[MATERIAL FOR THE TASK — start]

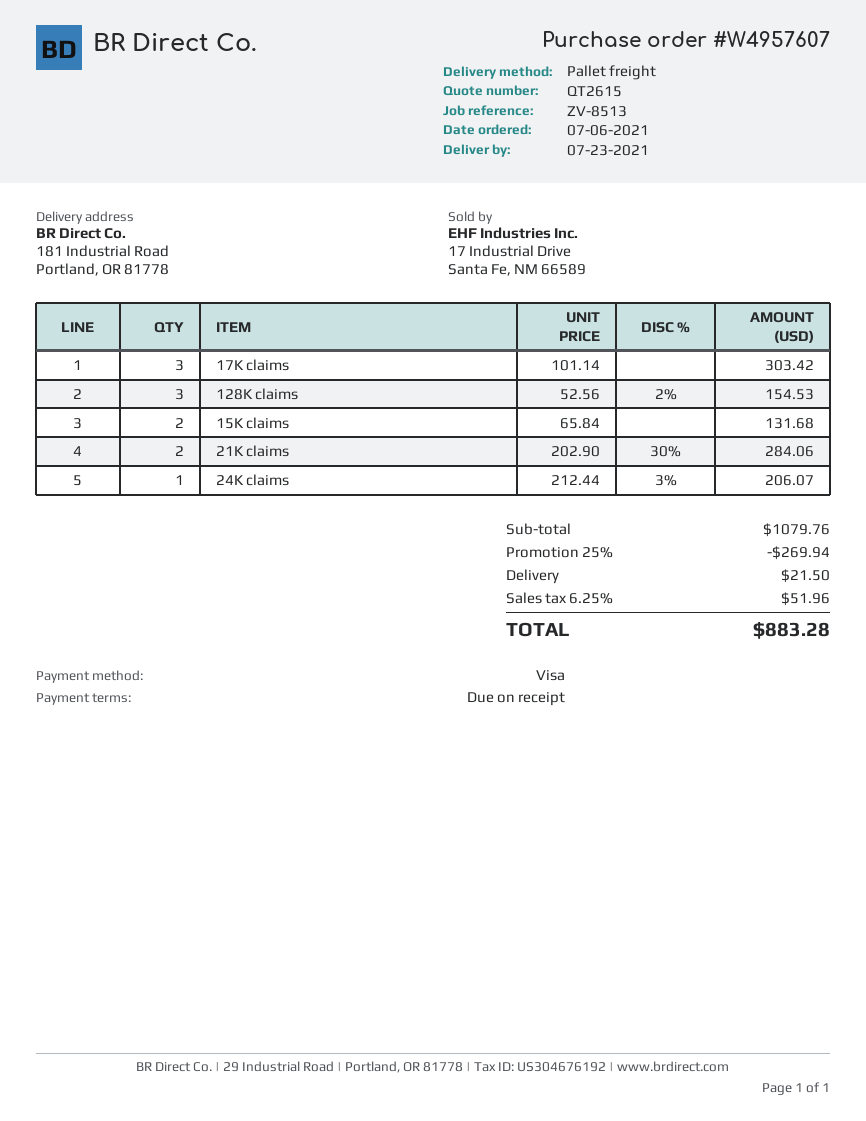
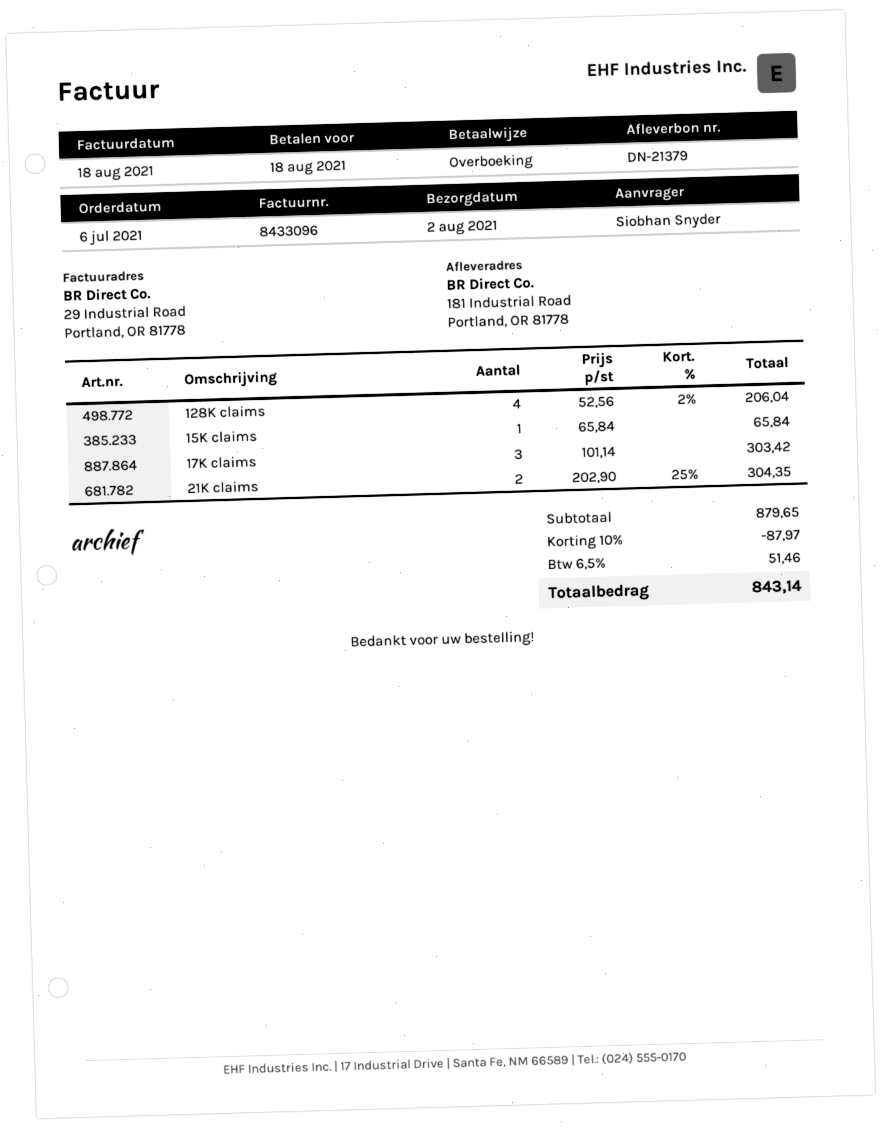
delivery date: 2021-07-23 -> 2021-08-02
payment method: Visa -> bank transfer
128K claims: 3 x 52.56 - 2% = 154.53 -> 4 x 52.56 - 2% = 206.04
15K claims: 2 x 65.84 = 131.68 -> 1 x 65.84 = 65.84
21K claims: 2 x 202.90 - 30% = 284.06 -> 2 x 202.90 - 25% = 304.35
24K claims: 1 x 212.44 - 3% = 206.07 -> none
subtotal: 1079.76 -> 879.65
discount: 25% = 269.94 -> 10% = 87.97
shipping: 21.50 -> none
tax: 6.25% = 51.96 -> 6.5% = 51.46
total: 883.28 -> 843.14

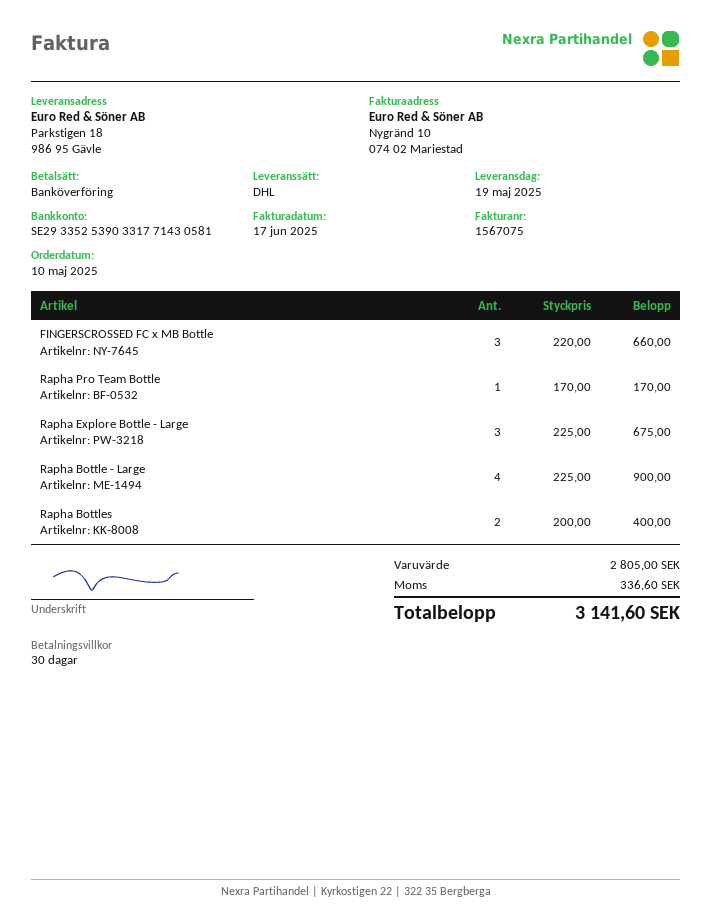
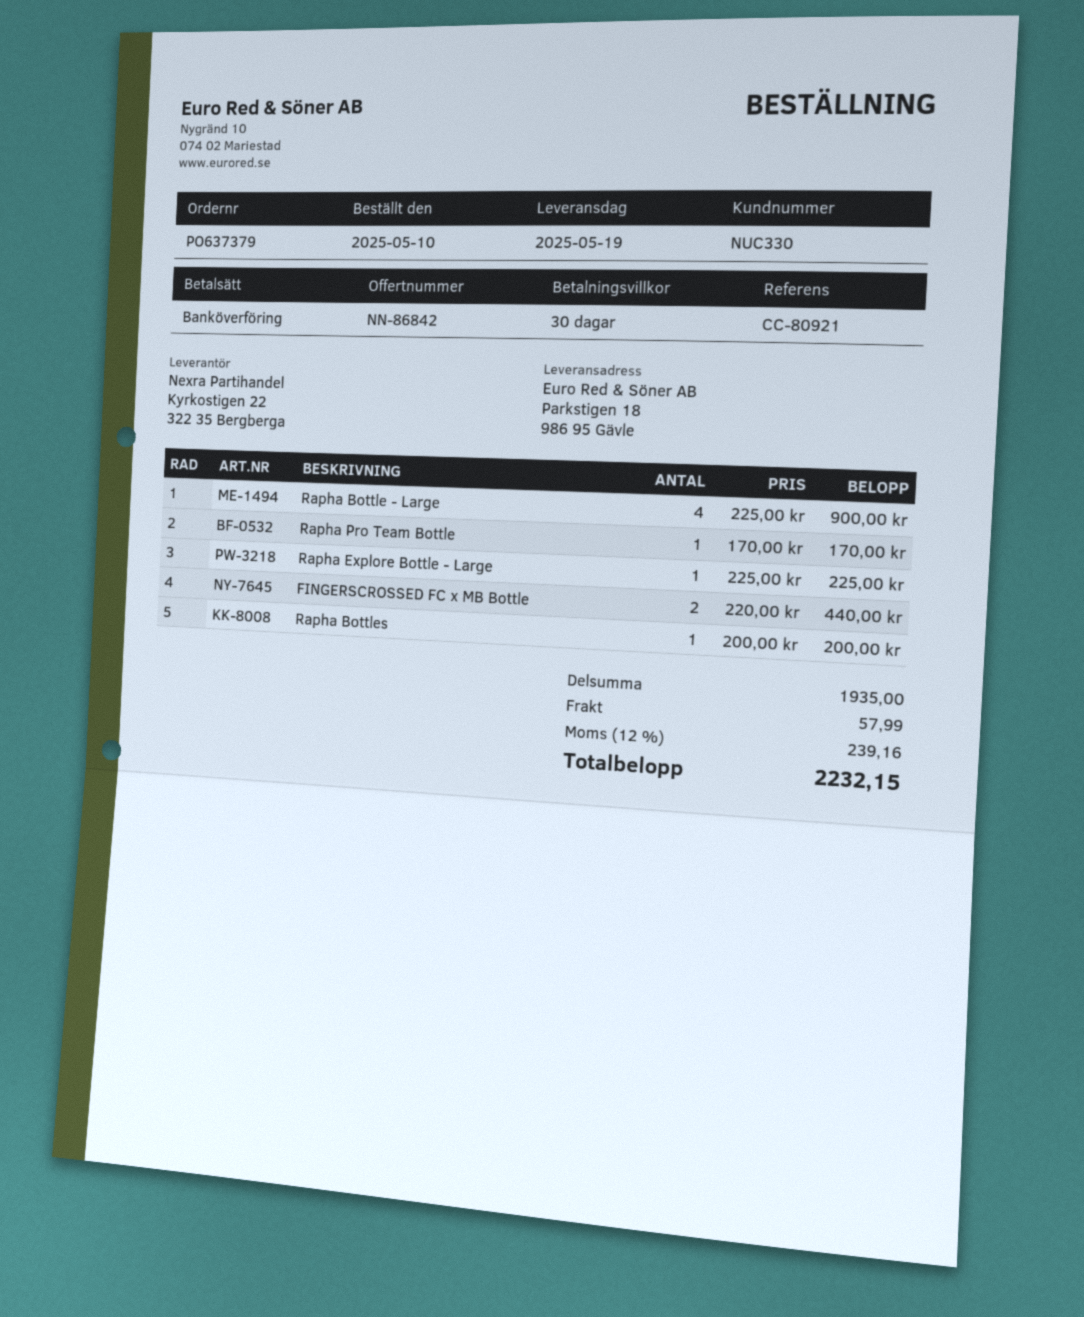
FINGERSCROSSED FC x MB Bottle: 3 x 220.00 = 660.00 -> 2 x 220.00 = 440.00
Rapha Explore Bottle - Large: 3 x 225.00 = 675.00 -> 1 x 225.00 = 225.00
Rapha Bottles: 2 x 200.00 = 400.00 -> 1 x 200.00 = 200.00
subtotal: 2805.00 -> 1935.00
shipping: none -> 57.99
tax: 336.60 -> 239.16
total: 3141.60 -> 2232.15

[MATERIAL FOR THE TASK — finish]

Look above for the line containing "Rapha Bottles: 2", then please write out that line and each one after it through the end, exactly, with nothing else.

## ANSWER SPACE:
Rapha Bottles: 2 x 200.00 = 400.00 -> 1 x 200.00 = 200.00
subtotal: 2805.00 -> 1935.00
shipping: none -> 57.99
tax: 336.60 -> 239.16
total: 3141.60 -> 2232.15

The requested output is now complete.